Over our lifetimes, we have many relationships. Some are long-term, some much shorter. Some are memorable for their positive value, and others are less positive. Regardless, relationships leave an impact on us.
Typically, when we think of relationships, personal ones come to mind. Friends, neighbors, aunts and uncles, parents, siblings, grandparents, coaches, mentors, teachers, and others known to us are the foundation of relationships we form in life.
However, there are less personal but still very memorable relationships that we have such as a school we attended, a favorite restaurant or coffee shop that we visited often, a car that we really enjoyed driving and regarded almost as a member of the family, and a home we were fond of living in as well as our current one.
As people are aging in place and identifying their permanent, long=term or forever home, its essential that they have a positive relationship with their home. They are going to be in that home for many years so they need to get along well together. People do not need to have any kind of conflict going on with their home. Their homes need to serve them well and be nice to them.
Of course, there is nothing in an outward sense that someone’s home can do for them to enhance their lives, but there are many attributes it can have which help people enjoy their space more, function within it well, and generally be happy that they have chosen this particular home as the one to remain in.
Sometimes, like in a dating experience, people will examine several homes and possibly even occupy many of them in their lifetimes before deciding on the one they want to label as their forever home. Sometimes, it’s love at first sight and they know right away that this home is the one for them long-term, regardless of how old they were at the time and whether they had lived in a previous home on their own or not. Occasionally, a home will sort of grow on someone, meaning that they liked it well enough when they purchased it but have come to really appreciate it as the years have gone by.
There also are some plodders who live in a home, not particularly liking or disliking it, that they really don’t love but sort of tolerate. They go about their daily activities in their home and come and go, but they are missing out on a very important aspect of living in their home – that of having a great relationship with their home.
Can our homes tell if we love them? Maybe not, but try hating them and see where that takes us.
Why do we feel the way we do about our homes? One reason could be that we selected it to do what we needed at the time but also saw the potential in it for adapting to us over time. We saw how we could make some simple modifications or updates, how we could reconfigure space if that became necessary, and generally how we could enjoy growing older in that home and having it continue to meet our needs.
Some people have not found their forever home yet. They have selected their present home or others they have occupied because it met a need at the time – close to their children’s school or in the school attendance area they wanted to be in, large enough for raising a family, in a neighborhood they liked, easy commuting distance to where they work (or did), and other factors. Over time, that criteria can change and the need for another home may appear. On the other hand, they may come to the realization that they have had such an emotional attachment to their current home and that they have shared so much together that they don’t want to say good-bye, and so they stay.

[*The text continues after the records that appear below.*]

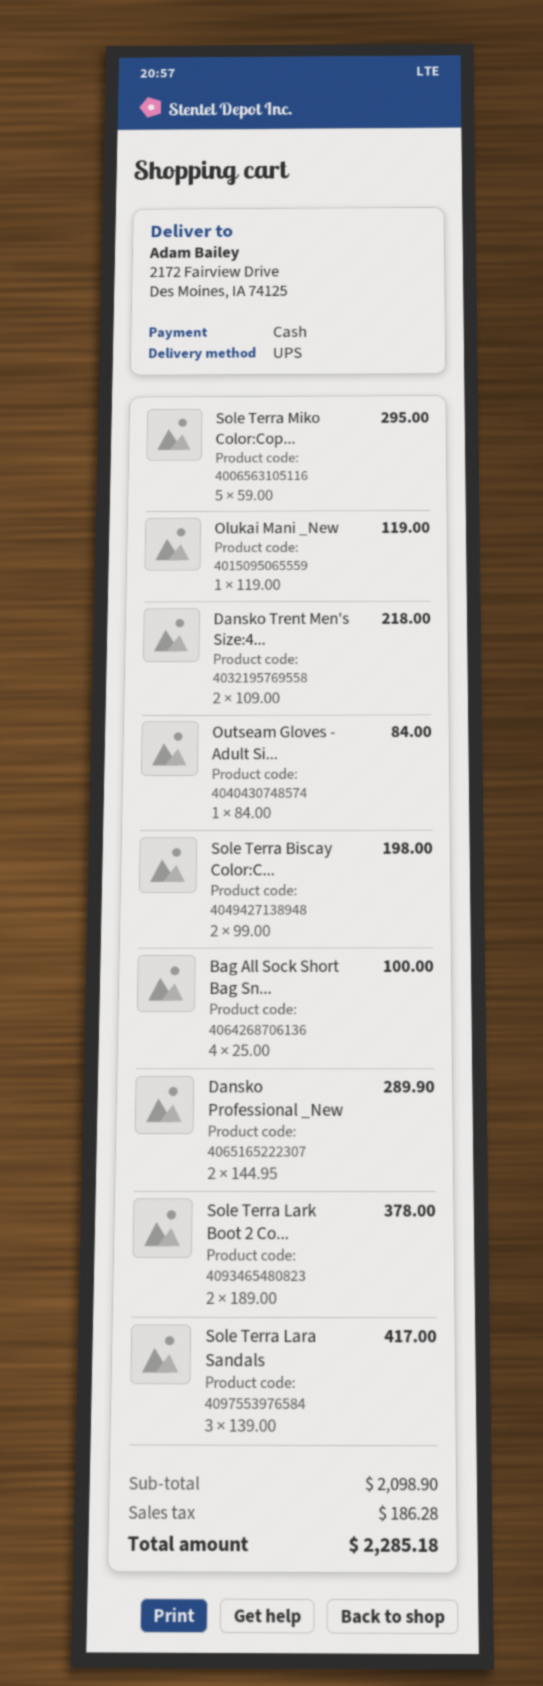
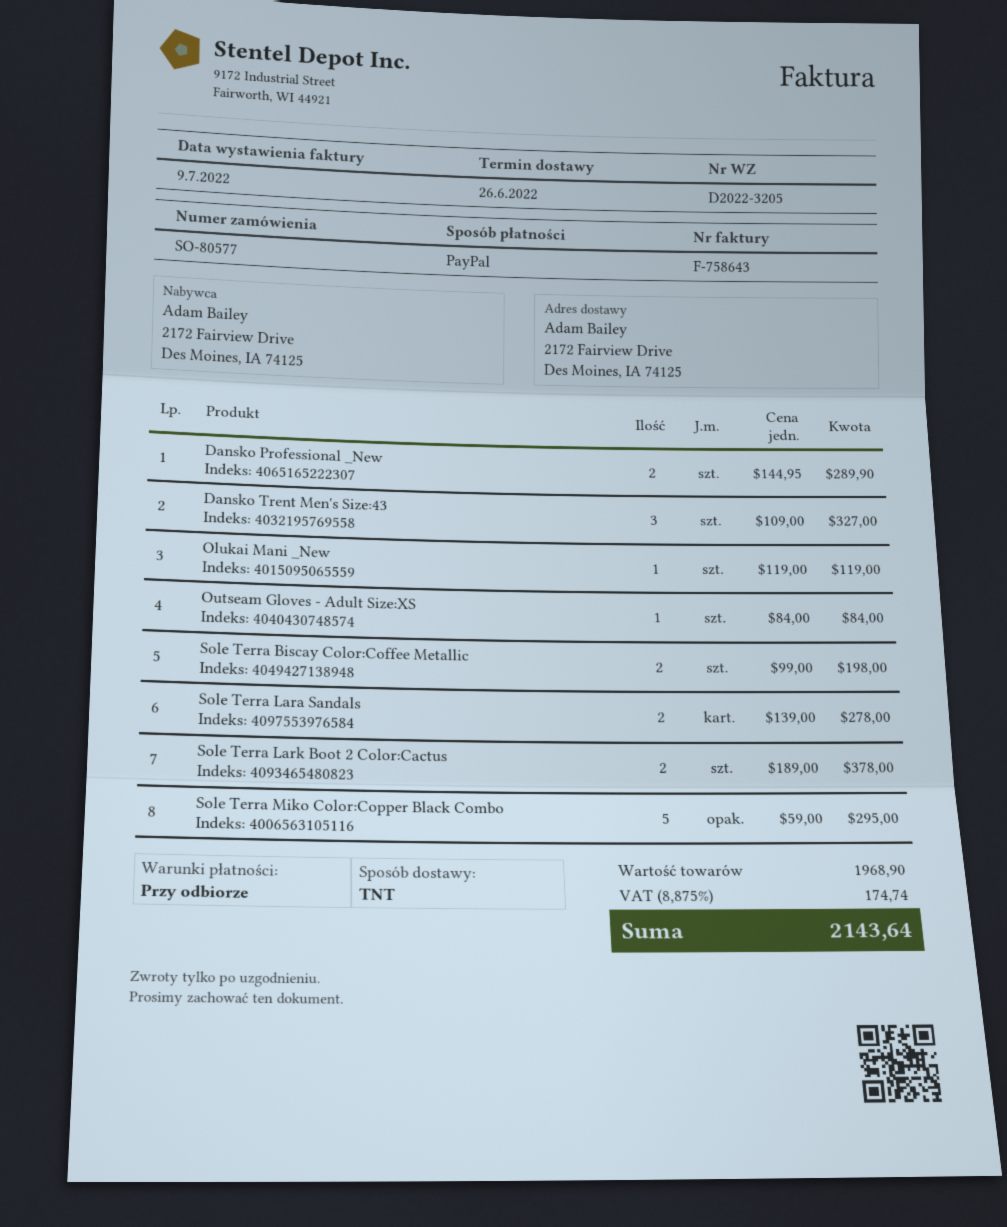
payment method: cash -> PayPal
shipping method: UPS -> TNT
Dansko Trent Men's Size:4...: 2 x 109.00 = 218.00 -> 3 x 109.00 = 327.00
Bag All Sock Short Bag Sn...: 4 x 25.00 = 100.00 -> none
Sole Terra Lara Sandals: 3 x 139.00 = 417.00 -> 2 x 139.00 = 278.00
subtotal: 2098.90 -> 1968.90
tax: 186.28 -> 174.74
total: 2285.18 -> 2143.64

Regardless of why or how someone selects their forever home, it’s only natural that they develop some type of attachment to their home. We do this with many things we own, from clothing, jewelry, ars, sporting equipment, books, furniture, and more. Arguably our homes account for the biggest non-personal relationship that we have in our lives. Therefore, we need to show them the respect, love, and care that we would bring to any serious or long-term relationship.
We need for our homes to be nice to us, to nurture us as well as they can, and especially not to create issues for us or get in our way. We should be nice to our homes, and in return, they should be nice to us. It’s a mutual relationship.